### ABOUT THIS EXERCISE
All records below must be retyped exactly.

(Edit difference data)

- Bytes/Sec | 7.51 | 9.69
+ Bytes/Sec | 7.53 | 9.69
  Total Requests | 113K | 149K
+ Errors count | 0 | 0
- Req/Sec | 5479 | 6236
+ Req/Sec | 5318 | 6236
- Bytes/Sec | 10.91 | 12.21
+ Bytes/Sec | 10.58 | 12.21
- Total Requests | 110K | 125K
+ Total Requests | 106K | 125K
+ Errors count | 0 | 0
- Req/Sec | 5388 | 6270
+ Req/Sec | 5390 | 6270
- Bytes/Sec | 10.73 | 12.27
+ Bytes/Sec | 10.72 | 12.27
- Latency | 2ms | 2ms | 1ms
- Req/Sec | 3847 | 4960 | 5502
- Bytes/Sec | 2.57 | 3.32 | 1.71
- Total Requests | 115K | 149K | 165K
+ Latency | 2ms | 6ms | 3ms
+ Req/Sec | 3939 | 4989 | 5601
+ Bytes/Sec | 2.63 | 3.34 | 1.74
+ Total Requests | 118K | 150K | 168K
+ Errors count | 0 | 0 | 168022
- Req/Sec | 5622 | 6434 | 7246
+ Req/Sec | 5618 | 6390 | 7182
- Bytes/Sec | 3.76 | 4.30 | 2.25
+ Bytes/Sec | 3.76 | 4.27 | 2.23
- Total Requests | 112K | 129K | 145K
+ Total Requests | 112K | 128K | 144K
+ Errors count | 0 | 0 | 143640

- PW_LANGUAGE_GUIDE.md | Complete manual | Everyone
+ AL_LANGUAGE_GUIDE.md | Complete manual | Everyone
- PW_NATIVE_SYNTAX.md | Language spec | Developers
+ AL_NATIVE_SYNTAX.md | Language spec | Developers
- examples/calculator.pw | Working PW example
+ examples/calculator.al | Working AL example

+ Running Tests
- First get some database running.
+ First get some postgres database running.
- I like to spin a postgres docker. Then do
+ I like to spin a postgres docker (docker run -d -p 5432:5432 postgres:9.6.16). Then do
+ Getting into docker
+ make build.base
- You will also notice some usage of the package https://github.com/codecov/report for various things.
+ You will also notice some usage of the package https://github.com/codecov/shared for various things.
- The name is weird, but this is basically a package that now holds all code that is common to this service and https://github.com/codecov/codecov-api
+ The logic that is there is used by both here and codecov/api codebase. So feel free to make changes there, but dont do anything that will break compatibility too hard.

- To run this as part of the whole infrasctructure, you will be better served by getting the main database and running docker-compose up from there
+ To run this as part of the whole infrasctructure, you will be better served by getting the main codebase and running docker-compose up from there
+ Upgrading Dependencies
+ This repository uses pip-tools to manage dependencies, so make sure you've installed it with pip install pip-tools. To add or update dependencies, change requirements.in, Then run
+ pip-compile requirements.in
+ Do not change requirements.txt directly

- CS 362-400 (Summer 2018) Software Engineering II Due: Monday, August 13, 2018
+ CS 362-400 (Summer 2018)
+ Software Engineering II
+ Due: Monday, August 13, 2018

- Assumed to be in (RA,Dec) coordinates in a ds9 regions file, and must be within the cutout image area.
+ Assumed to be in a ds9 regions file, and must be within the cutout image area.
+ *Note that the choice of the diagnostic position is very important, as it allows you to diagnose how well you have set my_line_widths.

### TASK OUTPUT
- Bytes/Sec | 7.51 | 9.69
+ Bytes/Sec | 7.53 | 9.69
  Total Requests | 113K | 149K
+ Errors count | 0 | 0
- Req/Sec | 5479 | 6236
+ Req/Sec | 5318 | 6236
- Bytes/Sec | 10.91 | 12.21
+ Bytes/Sec | 10.58 | 12.21
- Total Requests | 110K | 125K
+ Total Requests | 106K | 125K
+ Errors count | 0 | 0
- Req/Sec | 5388 | 6270
+ Req/Sec | 5390 | 6270
- Bytes/Sec | 10.73 | 12.27
+ Bytes/Sec | 10.72 | 12.27
- Latency | 2ms | 2ms | 1ms
- Req/Sec | 3847 | 4960 | 5502
- Bytes/Sec | 2.57 | 3.32 | 1.71
- Total Requests | 115K | 149K | 165K
+ Latency | 2ms | 6ms | 3ms
+ Req/Sec | 3939 | 4989 | 5601
+ Bytes/Sec | 2.63 | 3.34 | 1.74
+ Total Requests | 118K | 150K | 168K
+ Errors count | 0 | 0 | 168022
- Req/Sec | 5622 | 6434 | 7246
+ Req/Sec | 5618 | 6390 | 7182
- Bytes/Sec | 3.76 | 4.30 | 2.25
+ Bytes/Sec | 3.76 | 4.27 | 2.23
- Total Requests | 112K | 129K | 145K
+ Total Requests | 112K | 128K | 144K
+ Errors count | 0 | 0 | 143640

- PW_LANGUAGE_GUIDE.md | Complete manual | Everyone
+ AL_LANGUAGE_GUIDE.md | Complete manual | Everyone
- PW_NATIVE_SYNTAX.md | Language spec | Developers
+ AL_NATIVE_SYNTAX.md | Language spec | Developers
- examples/calculator.pw | Working PW example
+ examples/calculator.al | Working AL example

+ Running Tests
- First get some database running.
+ First get some postgres database running.
- I like to spin a postgres docker. Then do
+ I like to spin a postgres docker (docker run -d -p 5432:5432 postgres:9.6.16). Then do
+ Getting into docker
+ make build.base
- You will also notice some usage of the package https://github.com/codecov/report for various things.
+ You will also notice some usage of the package https://github.com/codecov/shared for various things.
- The name is weird, but this is basically a package that now holds all code that is common to this service and https://github.com/codecov/codecov-api
+ The logic that is there is used by both here and codecov/api codebase. So feel free to make changes there, but dont do anything that will break compatibility too hard.

- To run this as part of the whole infrasctructure, you will be better served by getting the main database and running docker-compose up from there
+ To run this as part of the whole infrasctructure, you will be better served by getting the main codebase and running docker-compose up from there
+ Upgrading Dependencies
+ This repository uses pip-tools to manage dependencies, so make sure you've installed it with pip install pip-tools. To add or update dependencies, change requirements.in, Then run
+ pip-compile requirements.in
+ Do not change requirements.txt directly

- CS 362-400 (Summer 2018) Software Engineering II Due: Monday, August 13, 2018
+ CS 362-400 (Summer 2018)
+ Software Engineering II
+ Due: Monday, August 13, 2018

- Assumed to be in (RA,Dec) coordinates in a ds9 regions file, and must be within the cutout image area.
+ Assumed to be in a ds9 regions file, and must be within the cutout image area.
+ *Note that the choice of the diagnostic position is very important, as it allows you to diagnose how well you have set my_line_widths.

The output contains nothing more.